D'après l'Avocat général, la reconnaissance d'un droit à indemnisation dans pareils cas correspond à la jurisprudence sur la procédure en manquement et sur la responsabilité des États membres du fait de la non-transposition du droit communautaire (arrêt du 19 novembre 1991, Francovich, C-6/90).
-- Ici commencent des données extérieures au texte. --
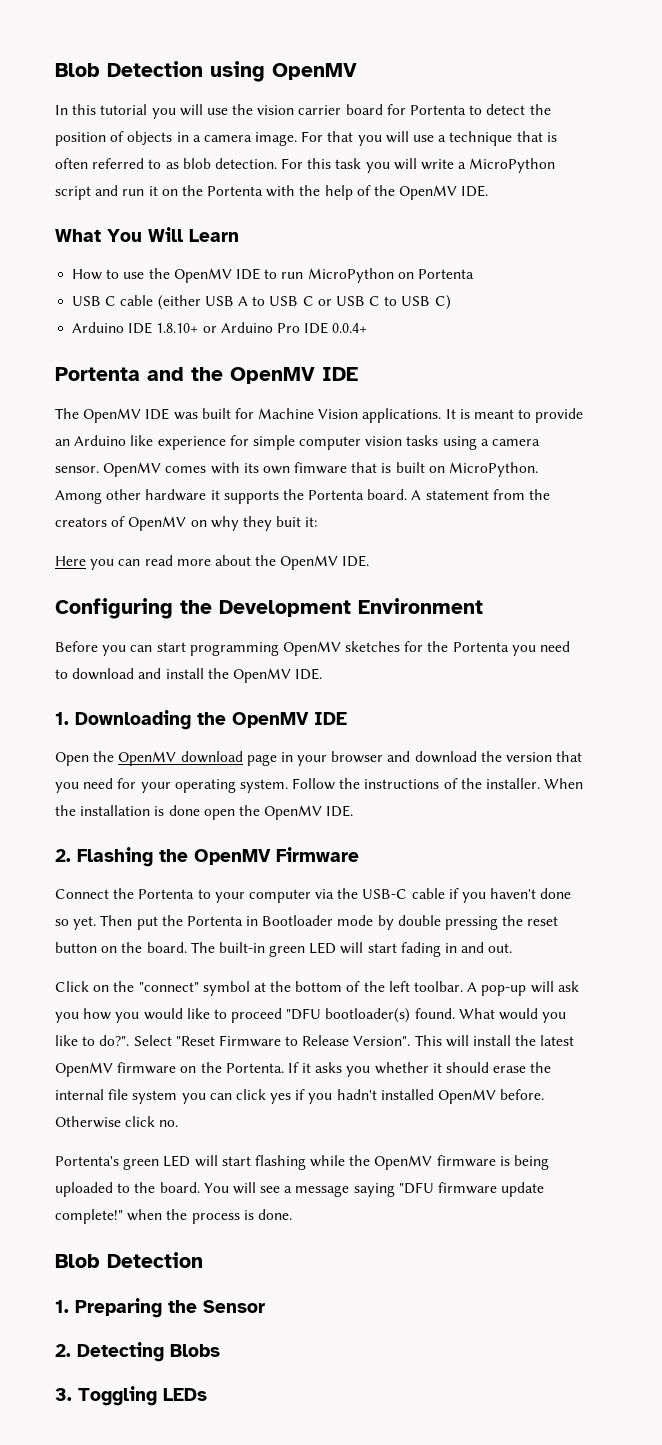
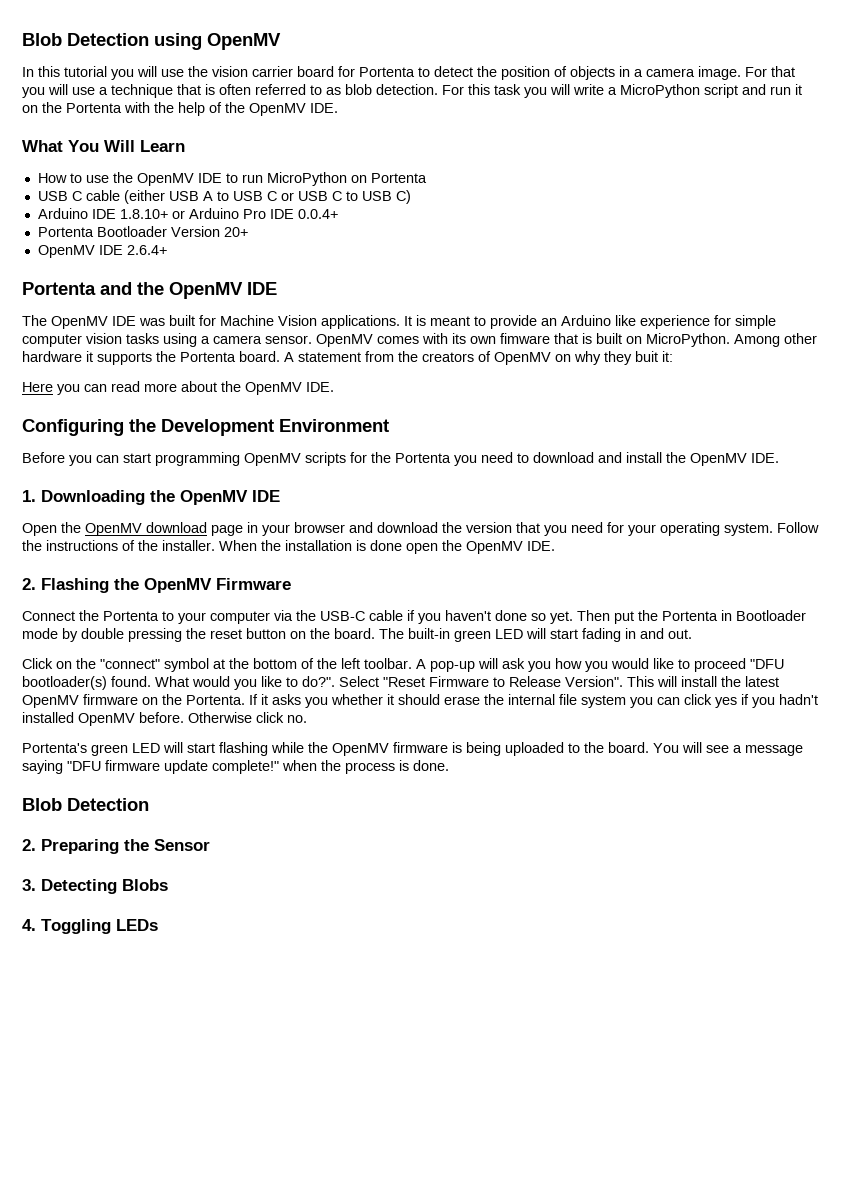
+ Portenta Bootloader Version 20+
+ OpenMV IDE 2.6.4+
- Before you can start programming OpenMV sketches for the Portenta you need to download and install the OpenMV IDE.
+ Before you can start programming OpenMV scripts for the Portenta you need to download and install the OpenMV IDE.
- 1. Preparing the Sensor
+ 2. Preparing the Sensor
- 2. Detecting Blobs
+ 3. Detecting Blobs
- 3. Toggling LEDs
+ 4. Toggling LEDs

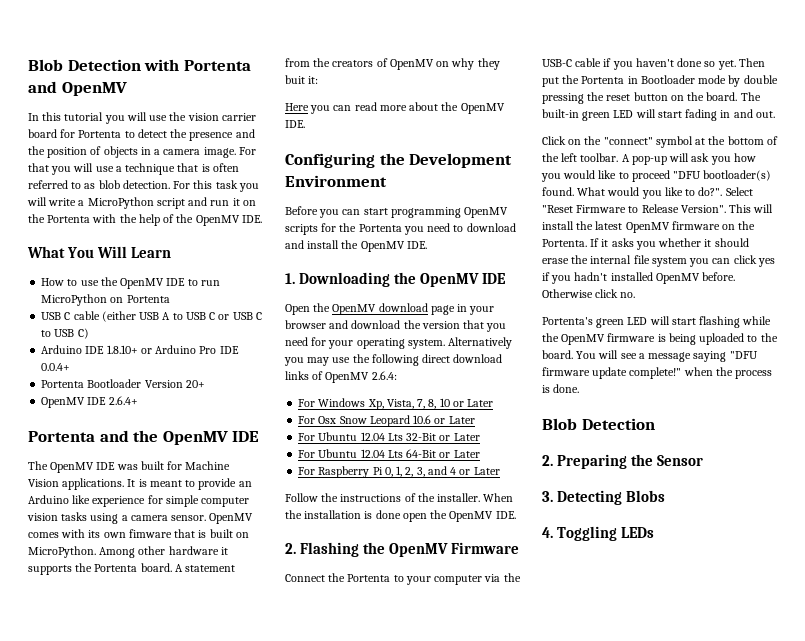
- Blob Detection using OpenMV
+ Blob Detection with Portenta and OpenMV
- In this tutorial you will use the vision carrier board for Portenta to detect the position of objects in a camera image.
+ In this tutorial you will use the vision carrier board for Portenta to detect the presence and the position of objects in a camera image.
- Open the OpenMV download page in your browser and download the version that you need for your operating system. Follow the instructions of the installer.
+ Open the OpenMV download page in your browser and download the version that you need for your operating system. Alternatively you may use the following direct download links of OpenMV 2.6.4:
+ For Windows Xp, Vista, 7, 8, 10 or Later
+ For Osx Snow Leopard 10.6 or Later
+ For Ubuntu 12.04 Lts 32-Bit or Later
+ For Ubuntu 12.04 Lts 64-Bit or Later
+ For Raspberry Pi 0, 1, 2, 3, and 4 or Later
+ Follow the instructions of the installer.

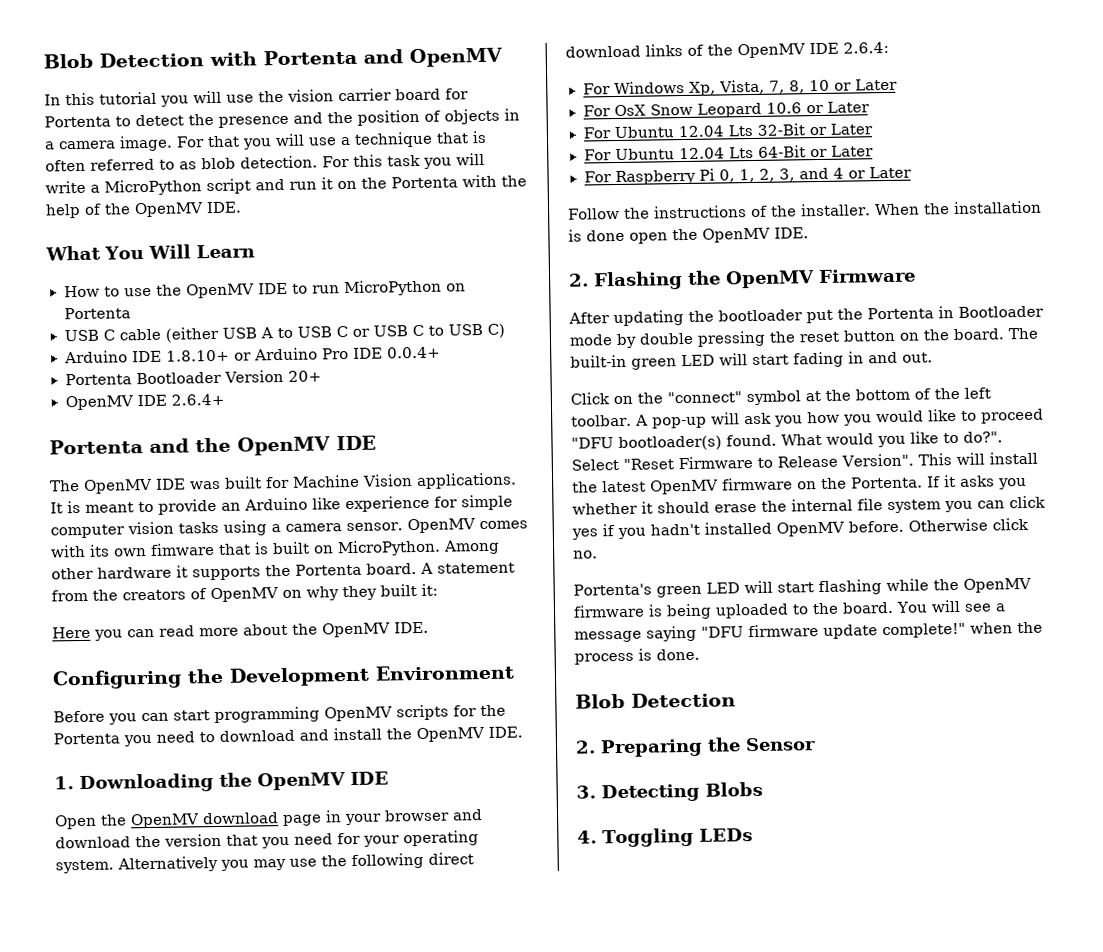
- A statement from the creators of OpenMV on why they buit it:
+ A statement from the creators of OpenMV on why they built it:
- Alternatively you may use the following direct download links of OpenMV 2.6.4:
+ Alternatively you may use the following direct download links of the OpenMV IDE 2.6.4:
- For Osx Snow Leopard 10.6 or Later
+ For OsX Snow Leopard 10.6 or Later
- Connect the Portenta to your computer via the USB-C cable if you haven't done so yet. Then put the Portenta in Bootloader mode by double pressing the reset button on the board.
+ After updating the bootloader put the Portenta in Bootloader mode by double pressing the reset button on the board.

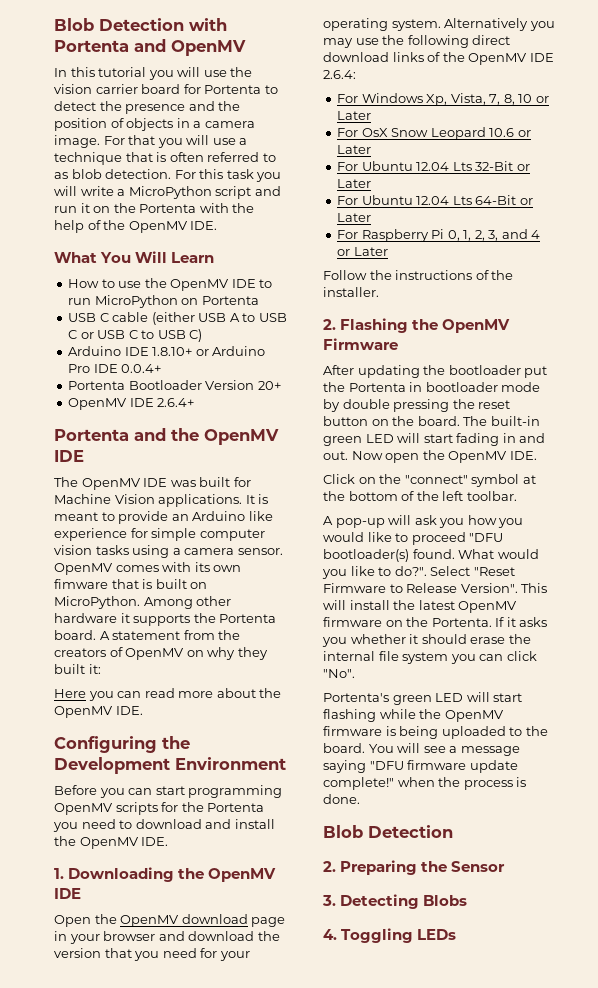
- When the installation is done open the OpenMV IDE.
- After updating the bootloader put the Portenta in Bootloader mode by double pressing the reset button on the board.
+ After updating the bootloader put the Portenta in bootloader mode by double pressing the reset button on the board.
+ Now open the OpenMV IDE.
- Click on the "connect" symbol at the bottom of the left toolbar. A pop-up will ask you how you would like to proceed "DFU bootloader(s) found.
+ Click on the "connect" symbol at the bottom of the left toolbar.
+ A pop-up will ask you how you would like to proceed "DFU bootloader(s) found.
- If it asks you whether it should erase the internal file system you can click yes if you hadn't installed OpenMV before. Otherwise click no.
+ If it asks you whether it should erase the internal file system you can click "No".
Il affirme en outre, qu'il existe un droit fondamental au libre exercice d'une activité économique et qu'il est inéquitable de refuser au citoyen un droit à indemnisation lorsque, du fait de sa carence, le législateur communautaire continue de maintenir une situation contraire aux accords OMC pendant plus de quatre ans après l'expiration du délai accordé pour mettre en oeuvre la recommandation de l'ORD, et qu'il continue ainsi de restreindre illégalement les droits fondamentaux du citoyen.

L'Avocat général conclut que le droit de l'OMC est directement applicable lorsque l'incompatibilité d'une mesure communautaire avec le droit de l'OMC a été constatée dans des recommandations ou décisions de l'ORD et que la Communauté n'a pas mis en oeuvre les recommandations ou décisions dans le délai raisonnable accordé par l'OMC.

L'Avocat général examine en outre si les dispositions de l'OMC ont pour effet de protéger le particulier. Il insiste sur le fait que ce sont avant tout les particuliers qui commercent dans des États organisés selon les principes de l'économie de marché et que les restrictions commerciales se répercutent donc sur le libre exercice d'une activité économique du citoyen. Il ressort de la jurisprudence de la Cour de justice qu'une règle de droit qui poursuit la protection d'intérêts généraux (ici, la libéralisation du commerce mondial) n'exclut pas qu'elle englobe également la protection de particuliers. Tel est le cas en l'espèce.

En conséquence, le Conseil a violé une règle de droit communautaire dont un particulier peut se prévaloir.

L'Avocat général propose à la Cour de justice d'annuler l'arrêt du Tribunal de première instance des CE et de renvoyer l'affaire à ce dernier pour qu'il puisse examiner les autres conditions du recours en indemnité (préjudice et causalité).

Rappel: Les juges de la Cour de justice des CE commencent maintenant à délibérer dans cette affaire. L'arrêt sera prononcé à une date ultérieure.